Transcribe the data exactly.

-- Data for analysis follows --

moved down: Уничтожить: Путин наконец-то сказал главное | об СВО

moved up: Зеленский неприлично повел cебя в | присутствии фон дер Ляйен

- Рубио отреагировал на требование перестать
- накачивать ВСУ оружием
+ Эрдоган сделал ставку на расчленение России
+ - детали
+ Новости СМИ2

-- Data for analysis concluded --

#### Your solution
moved down: Уничтожить: Путин наконец-то сказал главное | об СВО

moved up: Зеленский неприлично повел cебя в | присутствии фон дер Ляйен

- Рубио отреагировал на требование перестать
- накачивать ВСУ оружием
+ Эрдоган сделал ставку на расчленение России
+ - детали
+ Новости СМИ2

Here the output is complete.